The Tax Law of Charitable Giving. Bruce R. Hopkins
permission from a county to sell their development rights with respect to the underlying property.257
Further still, a donor of a façade easement was not allowed a charitable deduction for a fee paid to the donee public charity because it was cast by the trial court as a quid pro quo payment; the return benefit was said to be the value of the assistance provided by the donee to the donor in facilitation of the contribution.258 This decision was reversed, with the appellate court holding that the charity did not provide the donor with anything of value in return for her money gift.259 The court saw the cash gift as an endowment of the maintenance of the easement, with the two gifts constituting an “unrequited contribution.”260 The court said that the donor's desire to obtain tax deductions for her gifts did not involve anything provided by the donee. As the court stated, if the “motivation to receive a tax benefit deprived a gift of its charitable nature . . . , virtually no charitable gifts would be deductible.”261
By contrast, when the payor has a choice or an election to make, a payment to a charitable organization can constitute a charitable gift. Thus, when a charitable organization required participants in a group insurance plan to assign dividends to it as a condition of continued participation in the plan, the payments were held to be nondeductible.262 Subsequently, however, the plan terms were amended to make refund of the dividends an easy-to-exercise option; the IRS ruled that the payments to the charitable organization under the revised circumstances were deductible as charitable gifts.263
In analogous circumstances, credit card holders voluntarily elected to contribute rebates generated by their credit card purchases to charitable organizations. The IRS ruled that the payments were deductible as charitable gifts.264 Likewise, when a “sponsorship gift” was requested, but not required, in connection with admission to an exempt retirement home, the payment was considered to be a deductible charitable gift.265
The Supreme Court observed that a payment proceeding from the “constraining force of a moral or legal duty” is not a charitable gift.266 This principle was applied by a court in concluding that a portion of the amount paid to an educational society was in the nature of fees for tuition in connection with education of the payors' children, and thus was not a charitable contribution.267
§ 2.2 DEFINITION OF DONOR
A donor is a person who makes a gift. A donor obviously can make a gift (or contribution) to a charitable organization. A donor may or may not obtain a contribution deduction as the result of a charitable gift. Many factors can operate to determine this outcome.268
In a somewhat similar situation, a nonprofit development corporation was the fee simple owner of two buildings. A partnership was a long-term lessee of the buildings. These two entities collectively transferred a façade easement to a qualified charitable organization. The partnership claimed a $4.5 million charitable contribution deduction. The partnership (quite correctly) contended that the Internal Revenue Code does not explicitly require that a donor of an easement own the underlying real property.
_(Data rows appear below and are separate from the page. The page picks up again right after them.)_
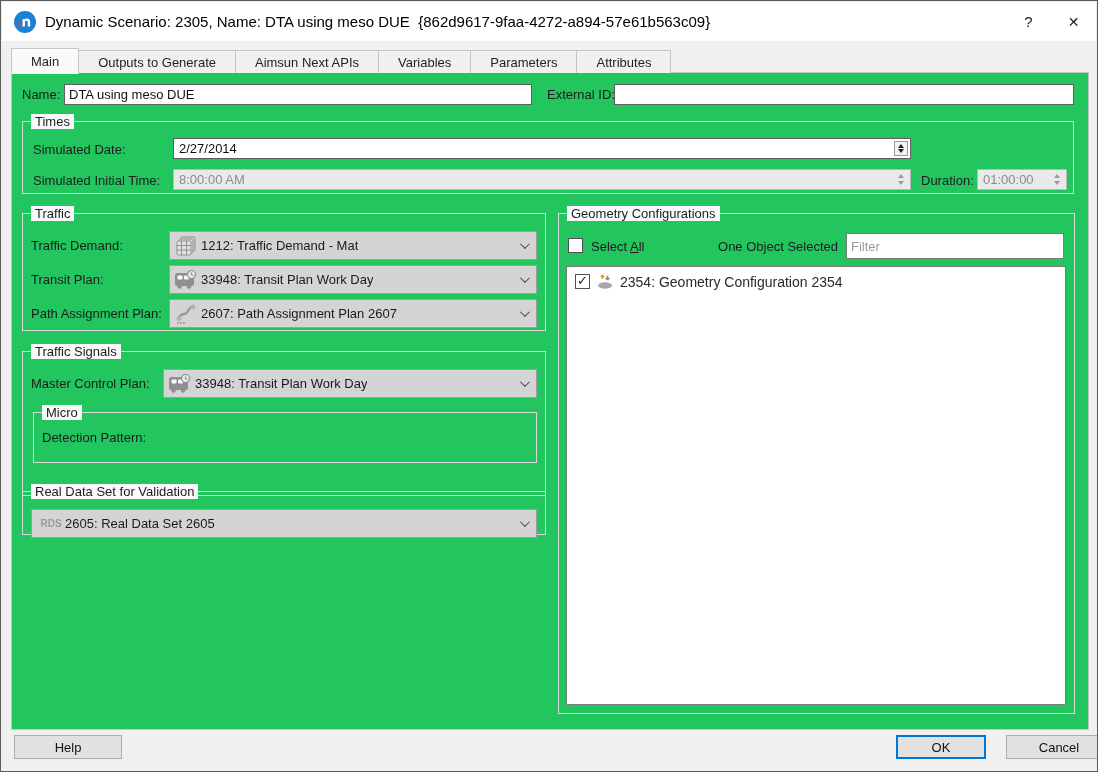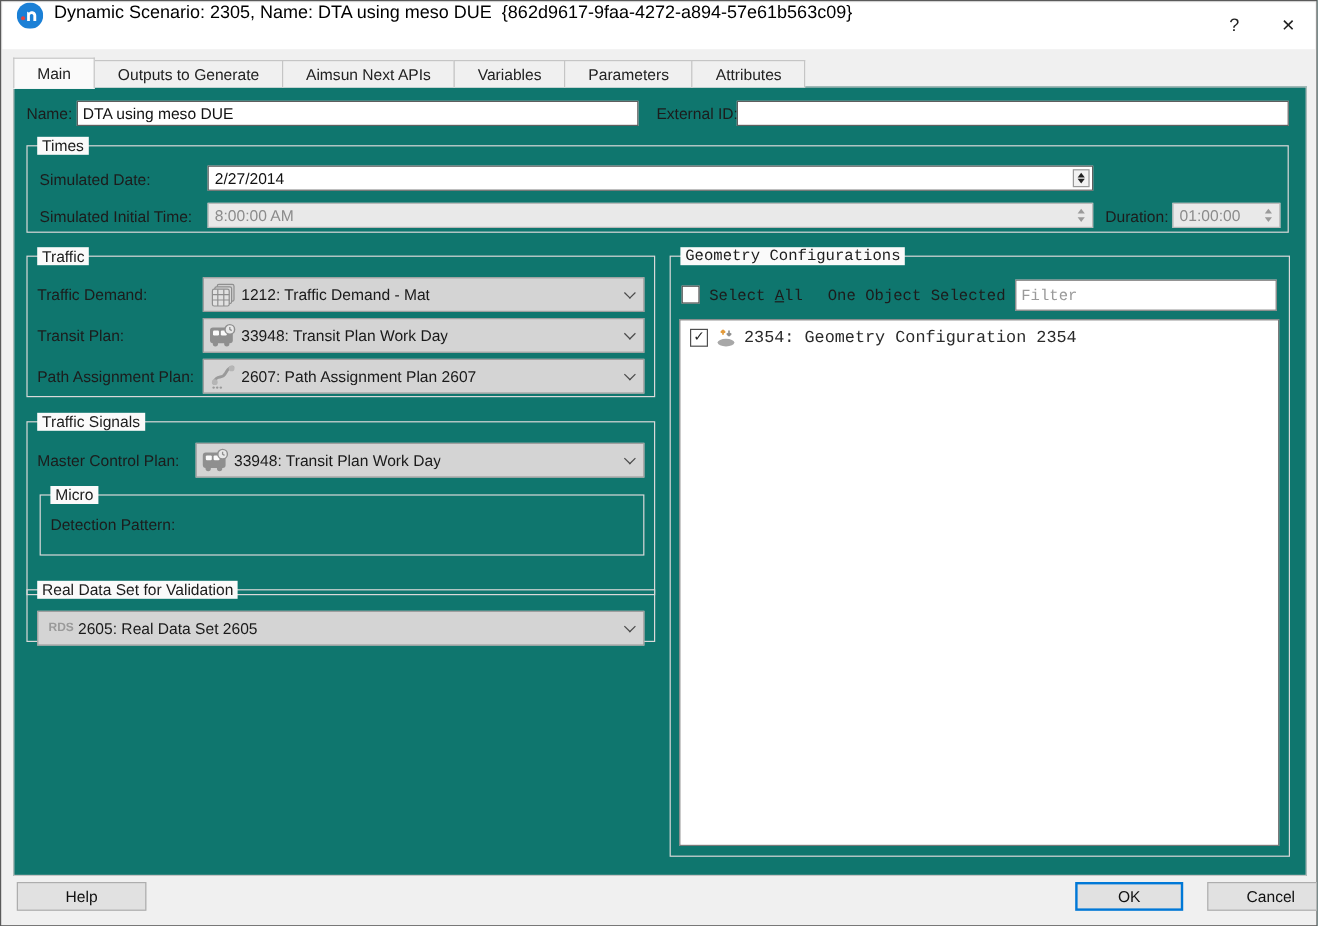--- a/index.html
+++ b/index.html
@@ -12,7 +12,7 @@
   }
 
   
-  .titlebar { position:absolute; left:1px; top:1px; right:1px; height:39px; background:#ffffff; display:flex; }
+  .titlebar { position:absolute; left:1px; top:1px; right:1px; height:39px; background:#ffffff; display:flex; align-items:center; }
   .app-icon { width:22px; height:22px; margin-left:12px; flex:0 0 auto; }
   .title-text { margin-left:9px; font-size:15px; color:#000; white-space:pre; }
   .titlebar-spacer { flex:1; }

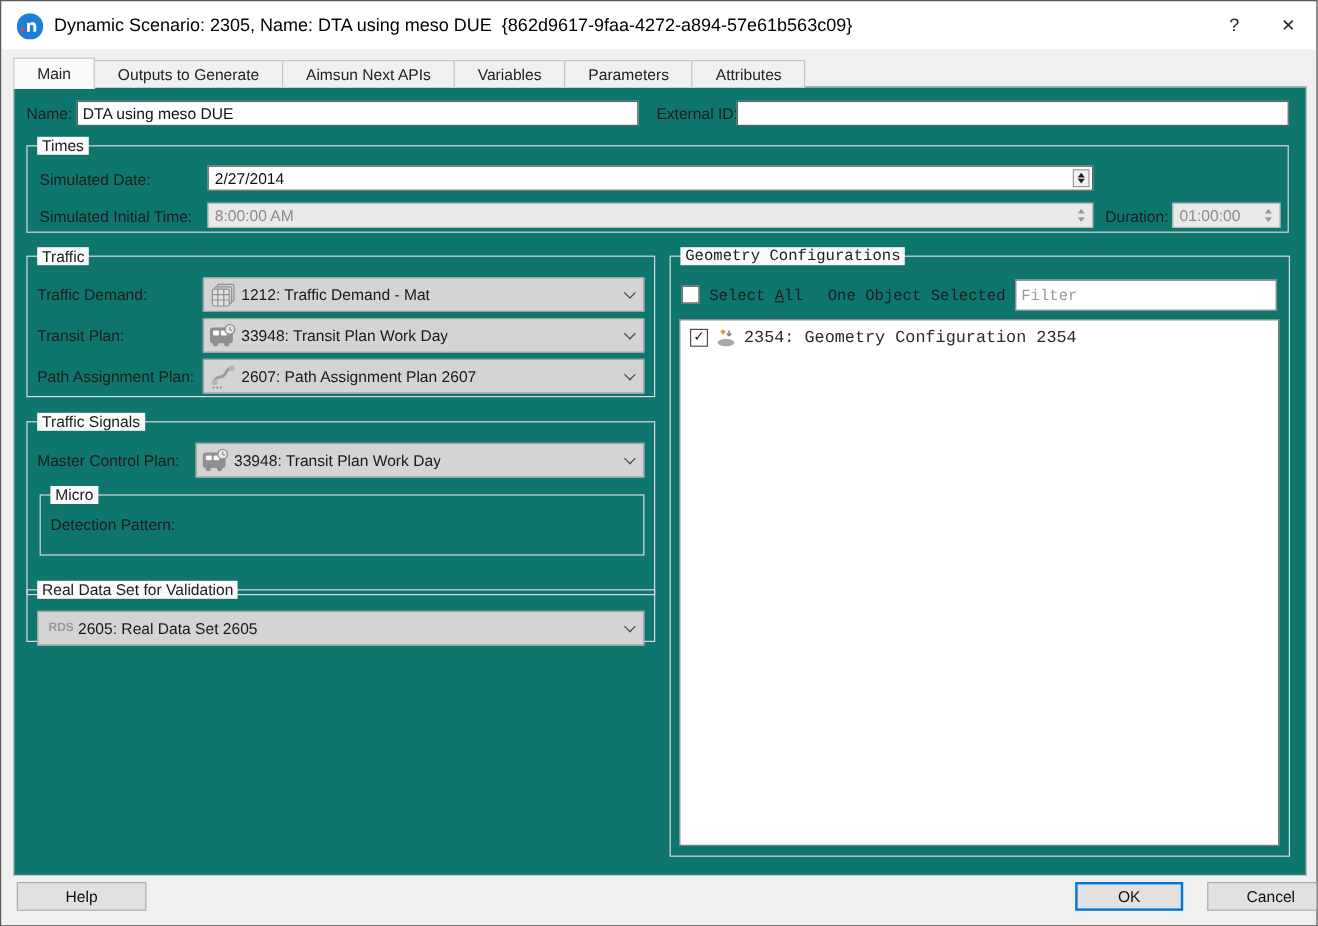--- a/index.html
+++ b/index.html
@@ -27,7 +27,7 @@
   .tab.active { background:#fafafa; height:26px; position:relative; z-index:4; margin-bottom:-1px; border-bottom:1px solid #fafafa; }
 
   
-  .pane { position:absolute; left:10px; top:71px; width:1078px; height:658px; background:#0f766e; border:1px solid #c5c5c5; z-index:2; }
+  .pane { position:absolute; left:10px; top:71px; width:1078px; height:658px; background:#22c55e; border:1px solid #c5c5c5; z-index:2; }
 
   .lbl { font-size:13px; color:#1c1c1c; white-space:nowrap; }
 

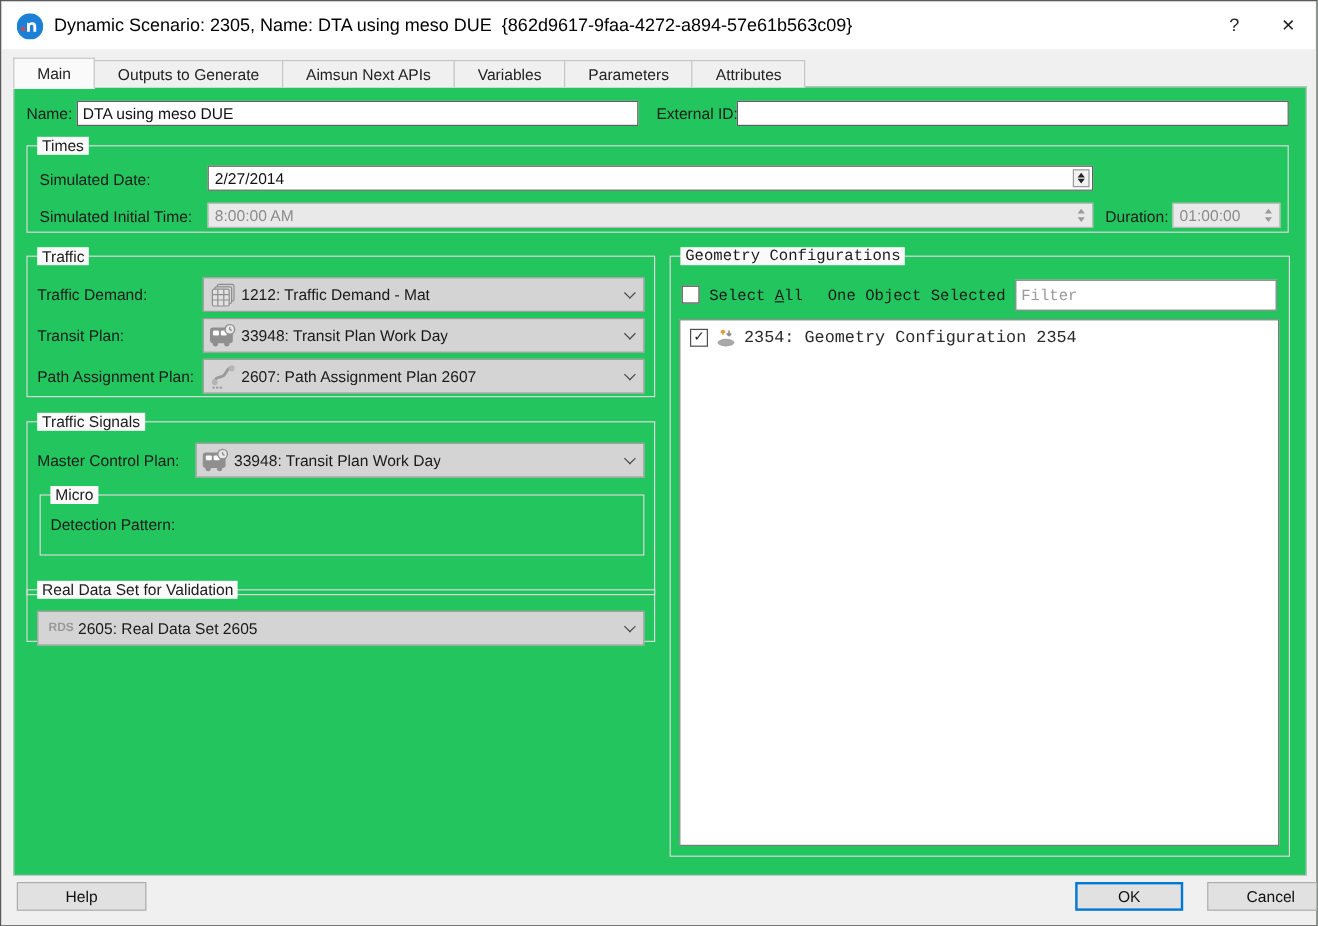--- a/index.html
+++ b/index.html
@@ -239,7 +239,7 @@
       </div>
     </div>
 
-    <div class="groupbox" style="left:546px; top:140px; width:517px; height:501px;font-family:Liberation Mono, monospace;">
+    <div class="groupbox" style="left:546px; top:140px; width:517px; height:501px;">
       <span class="gb-title">Geometry Configurations</span>
 
       <span class="checkbox" style="position:absolute; left:9px; top:24px;"></span>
The U.S. Tax Court ruled that the partnership had only a leasehold interest for a term of years, which under state law is personal property.269 That is, the partnership did not have a fee interest in the property. Thus, the in-perpetuity requirement, imposed in connection with gifts of easements,270 could not be satisfied because only the owner of real property or holder of a fee interest is able to grant a perpetual conservation restriction. The court stated that, being a “time-limited lessee,” the partnership is “incapable” of making a contribution protected in perpetuity.271 The court wrote that the partnership, as lessee, “does not have the power to impose perpetual restrictions on property in which it does not have an absolute right.”272 The matter came down to this: the partnership “cannot give what it does not have.”273
This presumably is obvious but, in the case of a contribution, the donor must be the person who actually makes it. As an illustration of this point (which rarely arises), the parents of a deceased child established a scholarship fund as a memorial to the child; it is structured as an irrevocable trust. The trust was funded with life insurance proceeds; it made scholarship grants out of the trust's investment income. This couple did not include the investment income of the trust in their gross income; they, however, claimed the scholarship payments as charitable contributions deductions. These deductions were, of course, denied.274
There are several types of donors, that is, several categories of persons who can make contributions to charitable organizations. They are individuals, C corporations,275 S corporations,276 partnerships,277 limited liability companies,278 trusts,279 and estates.280
Organizations that are pass-through entities are not entitled to charitable contribution deductions. The deductions are instead passed through to the shareholders, partners, or members of the organization.281
A charitable contribution may be effected through the efforts of an agent acting for the donor.282 For this to occur, the principal must be the party who bears the economic burden of the charitable contributions involved. For example, an individual, the chief executive officer of a company, was allowed to deduct charitable contributions made by the company because he reimbursed the company for the amount of the gifts, although another “circular flow of funds” resulted in the company bearing the economic burden of gifts so that the individual's corresponding deductions were disallowed.283
§ 2.3 DEFINITION OF CHARITABLE ORGANIZATION
At the simplest definitional level, a charitable contribution is a gift to a charitable organization.284 Having explored the concept of a gift, it is appropriate to consider the meaning of the term charitable for purposes of the law of charitable giving.